2015/10/24

現代人を悩ます「不確実な未来」に対応するシナリオ・プランニング

『シナリオ・プランニング』(ウッディー・ウェイド、英治出版)を読んだ。

本書はこれまでの企業の戦略・長期計画の立て方では、現代の急激な外部環境の変化にうまく対応ができていないと述べており、その対処の手段としてシナリオ・プランニングを紹介している。『ビジネスモデル・ジェネレーション』と同じ本の形をしているが、こちらのほうが実践的ではるかに読みやすい。『ビジネスモデル・ジェネレーション』は現状把握がとてもやりやすいものの、外部環境の急激な変化や新しいモデルを描くのがとてもやりにくい面があるように思う。
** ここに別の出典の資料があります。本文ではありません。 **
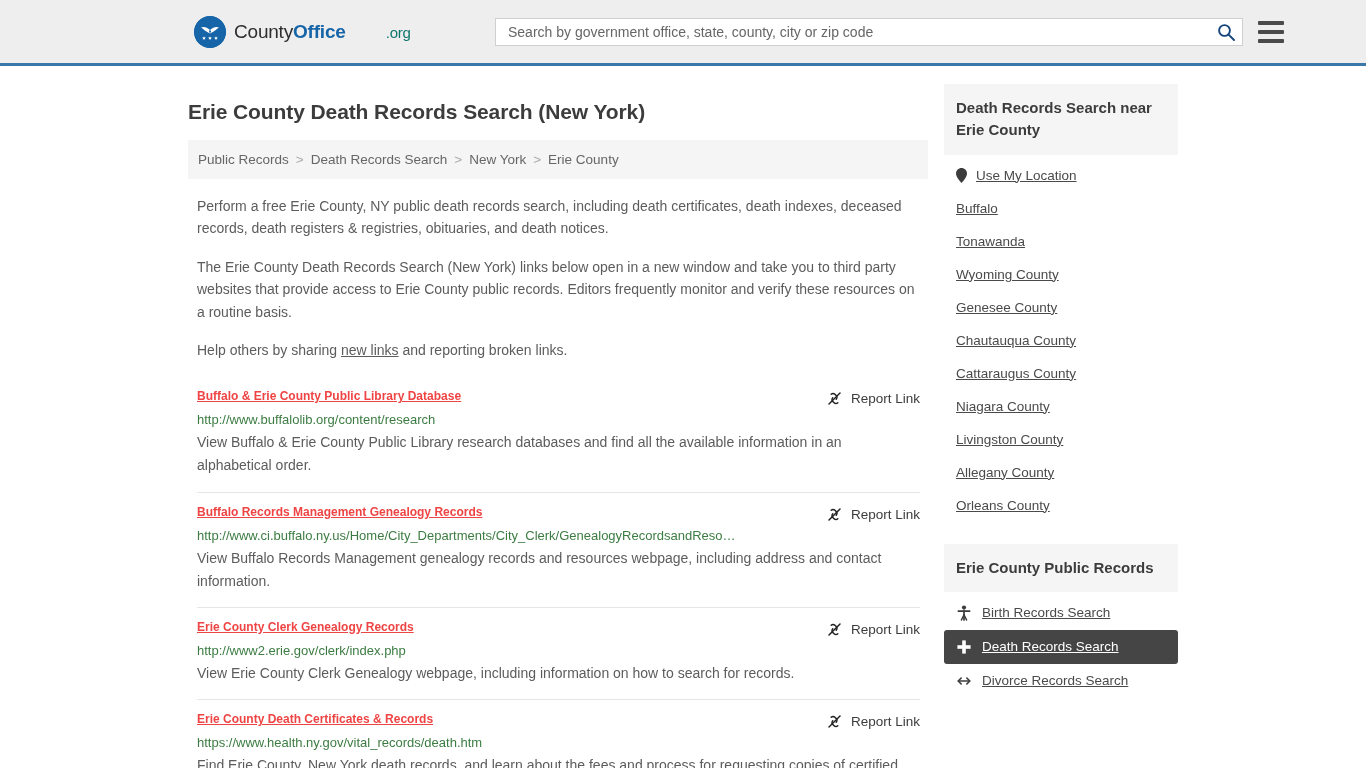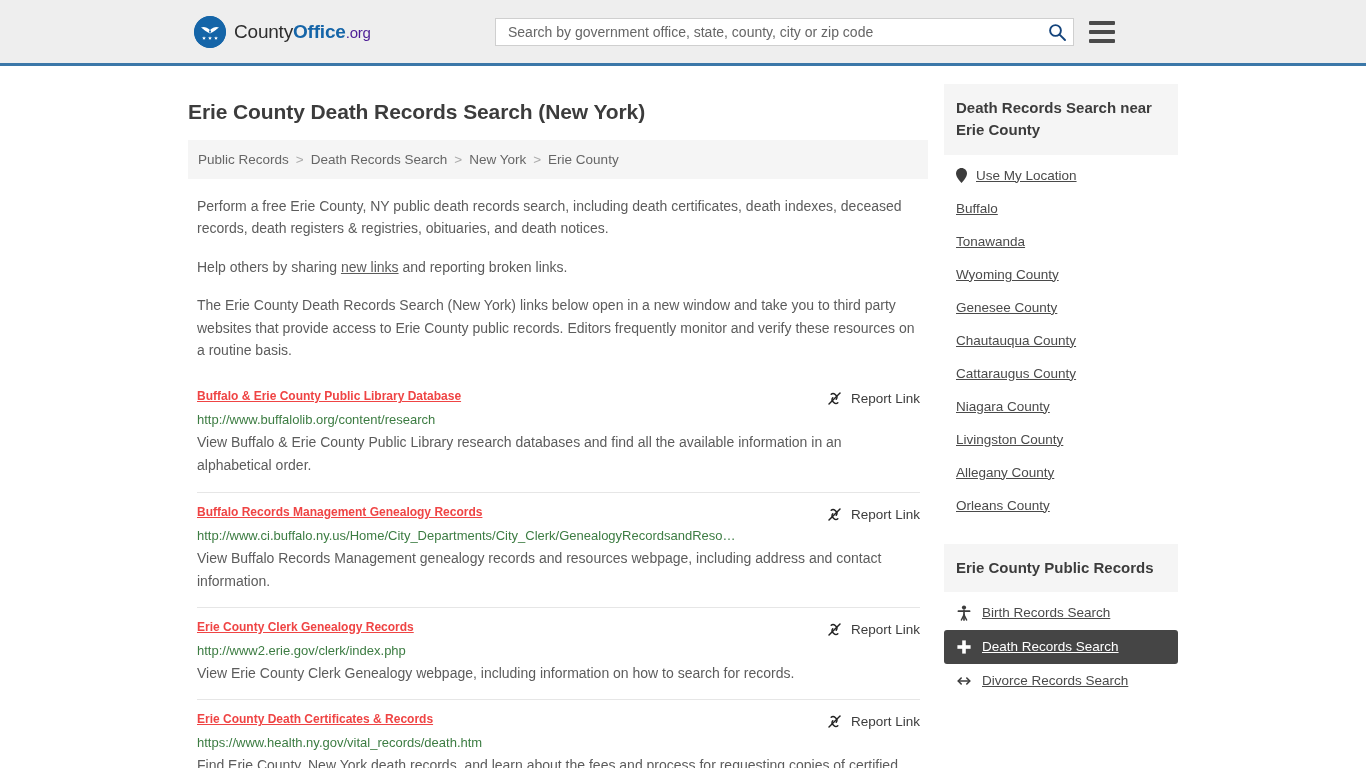--- a/index.html
+++ b/index.html
@@ -45,7 +45,7 @@
   }
   .logo-text .b { color: #1565a8; font-weight: bold; }
   .logo-text .n { font-weight: normal; }
-  .logo-text .org { font-size: 15px; color: #4c1d95; }
+  .logo-text .org { font-size: 15px; color: #0f766e; margin-left: 40px; }
 
   .search-area {
     position: absolute;

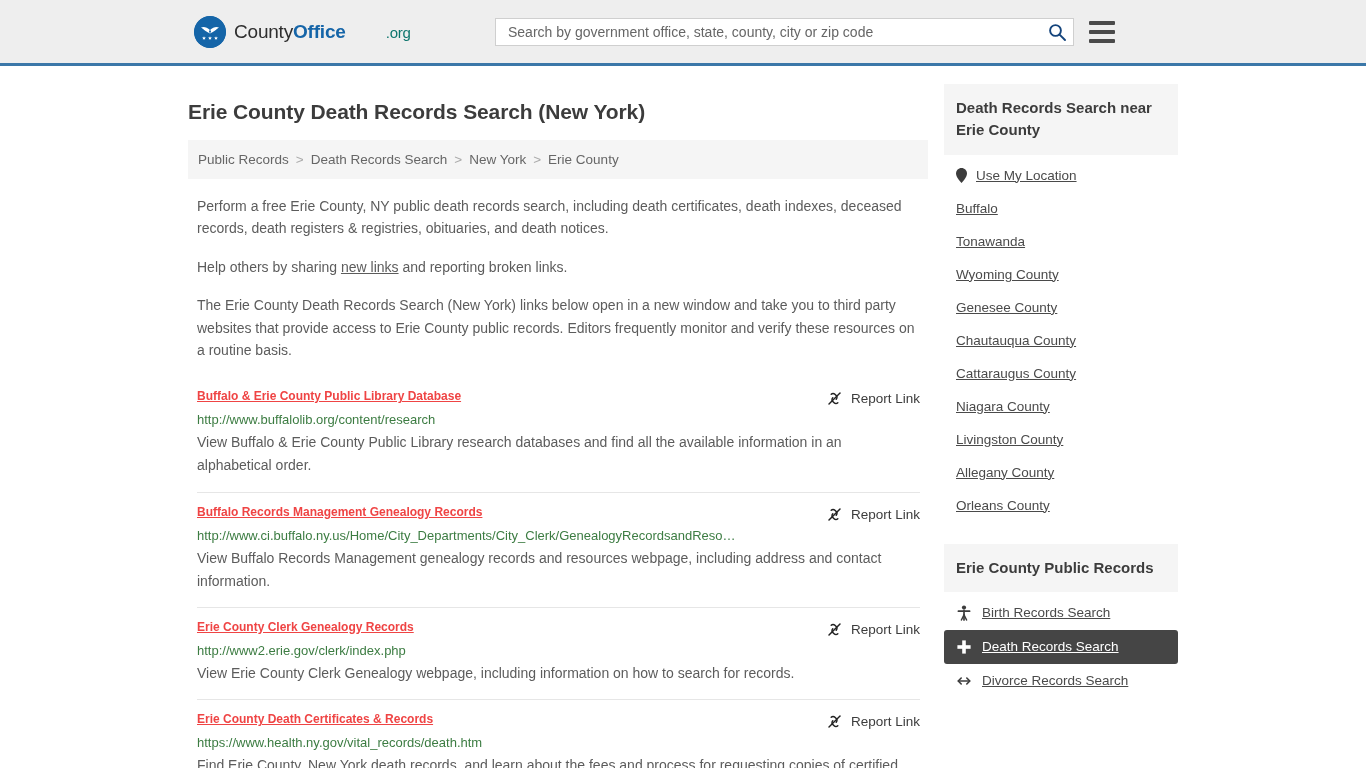--- a/index.html
+++ b/index.html
@@ -55,7 +55,7 @@
     align-items: center;
   }
   .search-box {
-    width: 579px;
+    width: 748px;
     height: 28px;
     background: #fff;
     border: 1px solid #cfcfcf;

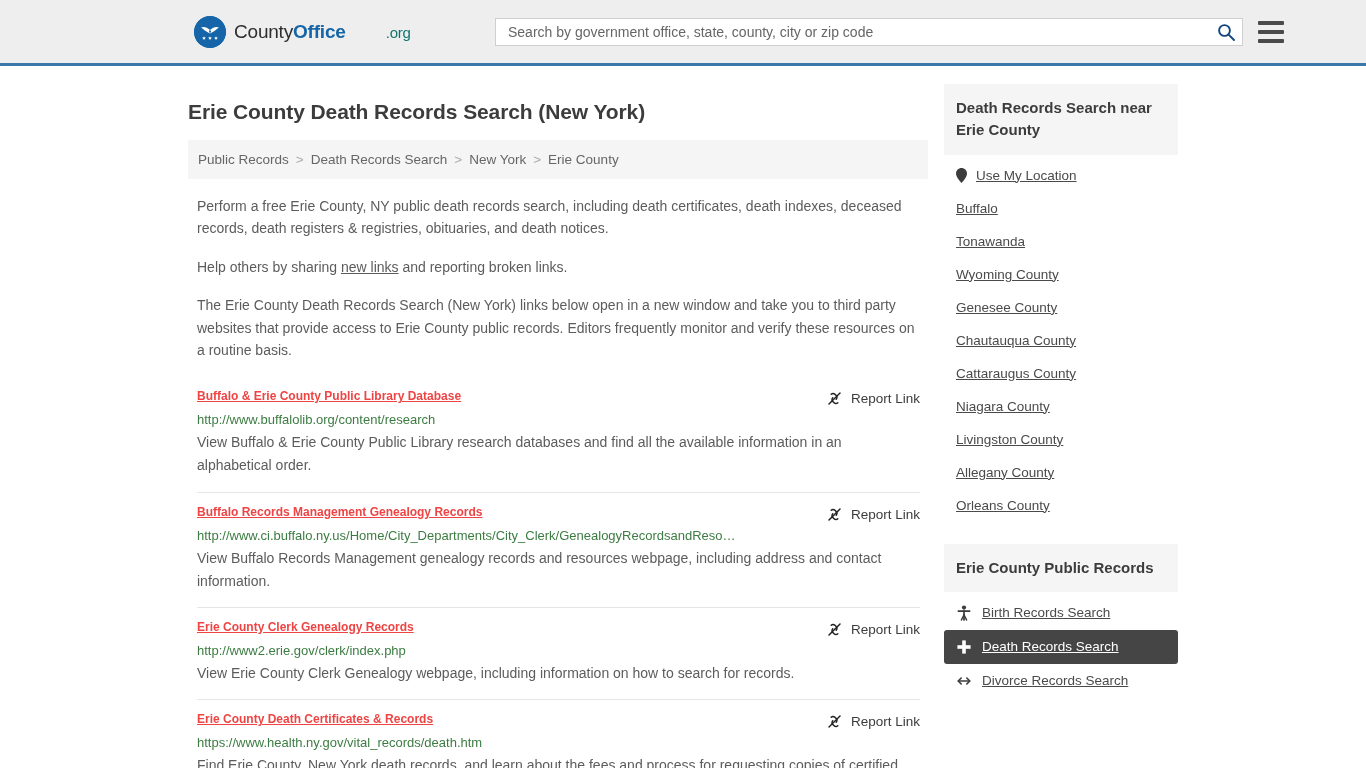--- a/index.html
+++ b/index.html
@@ -295,8 +295,8 @@
 
       <div class="intro">
         <p>Perform a free Erie County, NY public death records search, including death certificates, death indexes, deceased records, death registers &amp; registries, obituaries, and death notices.</p>
+        <p>The Erie County Death Records Search (New York) links below open in a new window and take you to third party websites that provide access to Erie County public records. Editors frequently monitor and verify these resources on a routine basis.</p>
         <p><span>Help others by sharing </span><a>new links</a><span> and reporting broken links.</span></p>
-        <p>The Erie County Death Records Search (New York) links below open in a new window and take you to third party websites that provide access to Erie County public records. Editors frequently monitor and verify these resources on a routine basis.</p>
       </div>
 
       <div class="results">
それをカバーしてくれるのが『シナリオ・プランニング』という理解でいる。
以下に納得できればシナリオ・プランニングの理解も実践も早く行えると思う。
・現代の問題は複雑化し将来への不確実性が高まっており、誰もが納得の行く将来ビジョンの設定が難しくなっている
・解決のための具体的な方法論が強く求められており、シナリオ・プランニングを推奨する
・シナリオ・プランニングは計画ではなく行動のためのツールであり、起きるか起きないか分からない複数の未来を描き、それに「備えよう」とすることに大きな意味がある
・未来は予測するものでなく想像する、そうして未来をポートフォリオで捉えることが重要だ。

企業戦略も細かな修正が必要な時代に?

具体的なシナリオ・プランニングの手法だが、決まった形はないと述べた上で、以下の順序で行っていく。ちなみに多様なバックグラウンドを持つ20人ほどで取り組むことを推奨しており、ここが最もハードルが高い。。
①課題を設定する
②情報を収集する
③未来を動かす「ドライビング・フォース(原動力)」を特定する
④未来を左右する「分かれ道」になるような要因を見つける
⑤シナリオを考える
⑥骨組みに肉付けし、ストーリーを描く
こうしてシナリオを(本書では2×2マトリクスを描くため4つ)複数描いたあとで、適宜の修正のために
⑦シナリオを検証し、追加の調査項目を特定する
⑧シナリオの意味をくみ取り、取りうる対応を決める
⑨目印(どのシナリオが実現しそうか、の)をさがす
⑩シナリオを観察し、更新する
上記のプロセスを経る。非常に分かりやすい。本書は半分はケーススタディになっており、新聞協会や島国の国家産業機構など豊富な作成例で参考になる。はず。
シナリオ・プランニングという手法自体は石油危機時代からあるようだが、現代の外部環境の変化が激しさから、PDCAのサイクルを超高速で回して云々という大きな流れが、開発からサービス運用、企画・営業のみならず企業戦略立案のレベルにまで及んできたと理解している。キーになっているのはやはり現状を精確に把握するためのデータアナリティクスではないかと感じるので、基本的な素養を身につけておきたいと思う。
ちなみにフットサル仲間が本書の出版に関わっており、とても元気をもらった。面白い本をありがとうございます!